Non-farm payrolls increased by 224,000 jobs last month, the most in five months, and more than the 160,000 jobs forecast by economists.
It came after job growth slowed sharply in May. The economy created 11,000 fewer jobs in April and May than previously reported, the government said on Friday.
"You look at the US number for today and there's quite a bit of sticker shock with that," said Bipan Rai, North American head of fx strategy at CIBC Capital Markets in Toronto. "We think the sticker shock and thin liquidity is enough to drive the dollar a little bit firmer for today."
The data came as many traders and investors were away, a day after the July 4 holiday and before the weekend.
The dollar index against a basket of six major currencies was last at 97.261, the highest since June 19 and up 0.51pc on the day.
Moderate wage gains, however, added to evidence that the economy is slowing while the increase in jobs was also not enough to offset weakness in May.
"You did get a massive upside surprise but again that's coming after a month in which you had a massive downside miss," Rai said. "If you take the two numbers together you are still averaging at a clip that's slower than prior years' growth."
Average hourly earnings rose six cents or 0.2pc after gaining 0.3pc in May. That kept the annual increase in wages at 3.1pc for a second straight month.
The dollar has weakened from a two-year high reached in May on growing expectations that the Federal Reserve is closer to cutting interest rates.

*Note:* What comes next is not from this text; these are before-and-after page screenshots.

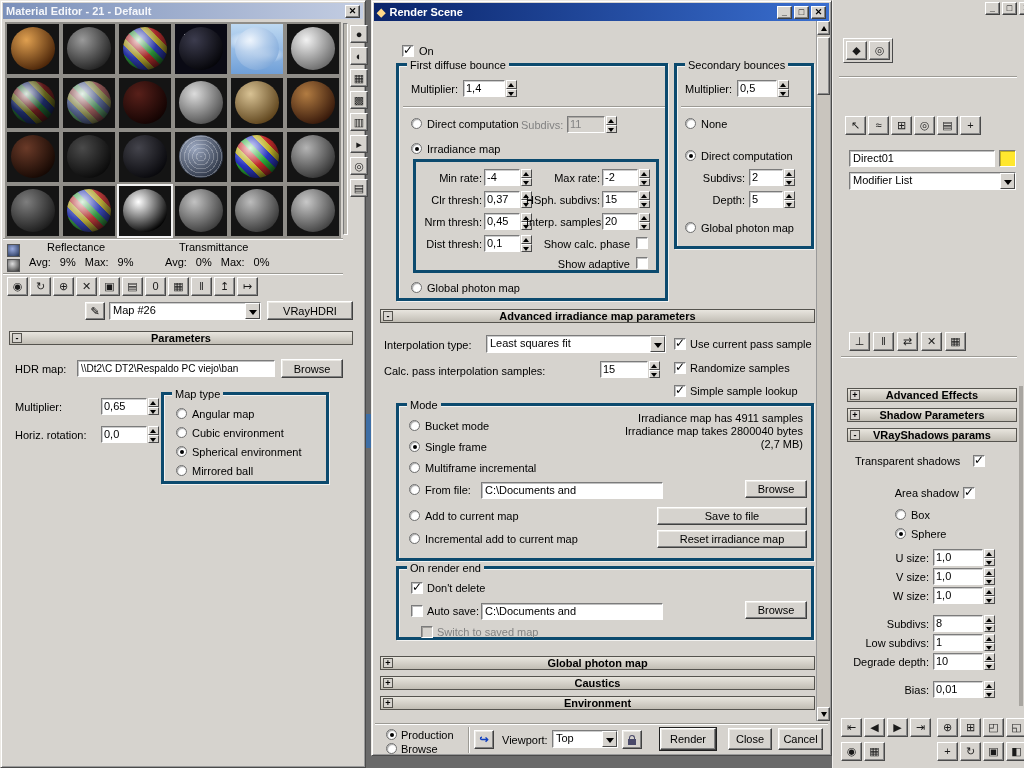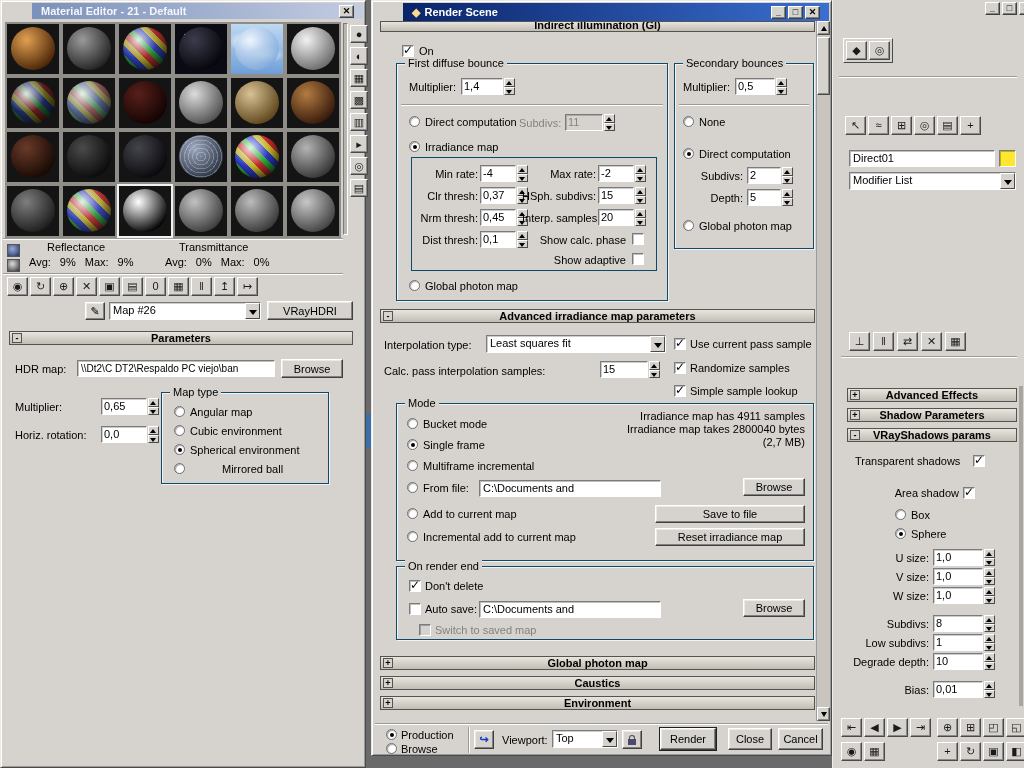--- a/index.html
+++ b/index.html
@@ -2,37 +2,37 @@
 <html><head>
 <meta charset="utf-8">
 <style>
   html,body{margin:0;padding:0;}
   body{width:1024px;height:768px;position:relative;overflow:hidden;background:#6a6a6a;
        font-family:"Liberation Sans",sans-serif;font-size:11px;color:#000;}
   *{box-sizing:border-box;}
   .window{position:absolute;background:#d6d3ce;border:1px solid;border-color:#ece9e4 #4a4a4a #4a4a4a #ece9e4;
           box-shadow:inset 1px 1px 0 #fff,inset -1px -1px 0 #9a9a9a;}
   .title{position:absolute;left:2px;right:2px;top:2px;height:16px;display:flex;align-items:center;
-         padding:0 9px;color:#fff;font-weight:bold;font-size:11px;white-space:nowrap;overflow:hidden;margin-left:29px;}
+         padding:0 3px;color:#fff;font-weight:bold;font-size:11px;white-space:nowrap;overflow:hidden;}
   .title.active{background:linear-gradient(90deg,#0a246a,#3a6fd0);height:18px;}
   .title.inactive{background:linear-gradient(90deg,#7b90ba,#c3cde2);color:#f4f6fa;}
   .tbtn{width:15px;height:13px;margin-left:2px;background:#d6d3ce;border:1px solid;
         border-color:#fff #404040 #404040 #fff;box-shadow:inset -1px -1px 0 #808080;
         font:bold 9px/11px "Liberation Sans",sans-serif;text-align:center;color:#000;flex:0 0 auto;}
   .lbl{position:absolute;white-space:nowrap;font-size:11px;line-height:13px;}
   .lbl.r{text-align:right;}
   .lbl.dis{color:#828282;}
   .btn{position:absolute;background:#d6d3ce;border:1px solid;border-color:#fff #404040 #404040 #fff;
        box-shadow:inset -1px -1px 0 #808080,inset 1px 1px 0 #eceae5;display:flex;align-items:center;
        justify-content:center;font-size:11px;cursor:pointer;white-space:nowrap;}
   .btn.def{box-shadow:inset -1px -1px 0 #808080,inset 1px 1px 0 #eceae5,0 0 0 1px #202020;}
   .sunk{position:absolute;background:#fff;border:1px solid;border-color:#7b7b7b #fff #fff #7b7b7b;
         box-shadow:inset 1px 1px 0 rgba(0,0,0,.25);font-size:11px;line-height:15px;padding:0 3px;
         white-space:nowrap;overflow:hidden;}
-  .grp{position:absolute;border:1px solid #0c4a6e;box-shadow:inset 1px 1px 0 rgba(255,255,255,.7),1px 1px 0 rgba(255,255,255,.7);}
+  .grp{position:absolute;border:3px solid #0c4a6e;box-shadow:inset 1px 1px 0 rgba(255,255,255,.7),1px 1px 0 rgba(255,255,255,.7);}
   .leg{position:absolute;top:-7px;left:8px;background:#d6d3ce;padding:0 3px;font-size:11px;line-height:13px;white-space:nowrap;}
   .etch{position:absolute;height:2px;border-top:1px solid #9c9a94;border-bottom:1px solid #fff;}
   .vetch{position:absolute;width:2px;border-left:1px solid #9c9a94;border-right:1px solid #fff;}
   .roll{position:absolute;height:14px;background:linear-gradient(#e8e5de,#c1bdb4);border:1px solid #55534e;
         font-weight:bold;font-size:11px;line-height:12px;text-align:center;overflow:hidden;}
   .roll .pm{position:absolute;left:2px;top:1px;width:10px;height:10px;border:1px solid #55534e;background:#d6d3ce;
         font:bold 9px/9px "Liberation Sans",sans-serif;text-align:center;}
   .spin{position:absolute;height:17px;display:flex;}
   .spin .sv{flex:1;background:#fff;border:1px solid;border-color:#7b7b7b #fff #fff #7b7b7b;
         box-shadow:inset 1px 1px 0 rgba(0,0,0,.2);font-size:11px;line-height:14px;padding:0 2px;overflow:hidden;white-space:nowrap;}
@@ -267,37 +267,34 @@
 
   <div class="grp" style="left:160px;top:391px;width:168px;height:92px;">
     <span class="leg">Map type</span>
     <span class="rd" style="left:12px;top:13px;"></span>
     <span class="lbl" style="left:28px;top:13px;">Angular map</span>
     <span class="rd" style="left:12px;top:32px;"></span>
     <span class="lbl" style="left:28px;top:32px;">Cubic environment</span>
     <span class="rd on" style="left:12px;top:51px;"></span>
     <span class="lbl" style="left:28px;top:51px;">Spherical environment</span>
     <span class="rd" style="left:12px;top:70px;"></span>
-    <span class="lbl" style="left:28px;top:70px;margin-left:32px;">Mirrored ball</span>
+    <span class="lbl" style="left:28px;top:70px;">Mirrored ball</span>
   </div>
 </div>
 
 <div class="window" id="rs" style="left:371px;top:0;width:461px;height:756px;">
   <div class="title active">
     <span style="color:#ffd98a;margin-right:4px;">◆</span>
     <span>Render Scene</span>
     <span style="flex:1"></span>
     <span class="tbtn"><span>_</span></span>
     <span class="tbtn"><span>□</span></span>
     <span class="tbtn"><span>✕</span></span>
   </div>
 
-  <div class="roll" style="left:8px;top:20px;width:435px;height:11px;">
-    <span style="display:block;margin-top:-3px;">Indirect illumination (GI)</span>
-  </div>
 
   <span class="cb on" style="left:30px;top:44px;"></span>
   <span class="lbl" style="left:47px;top:44px;">On</span>
 
   <div class="grp" style="left:24px;top:62px;width:272px;height:238px;">
     <span class="leg">First diffuse bounce</span>
     <span class="lbl" style="left:12px;top:17px;">Multiplier:</span>
     <span class="spin" style="left:64px;top:14px;width:54px;">
       <span class="sv">1,4</span>
       <span class="sa">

A relentless slide in European government bond yields, however, has at the same time forced investors to look for higher yielding assets elsewhere, which is holding back a sustained euro rally against the greenback.
The euro also came under pressure on Friday after data showed that German industrial orders fell far more than expected in May and the Economy Ministry warned on Friday that this sector of Europe's largest economy was likely to remain weak in the coming months.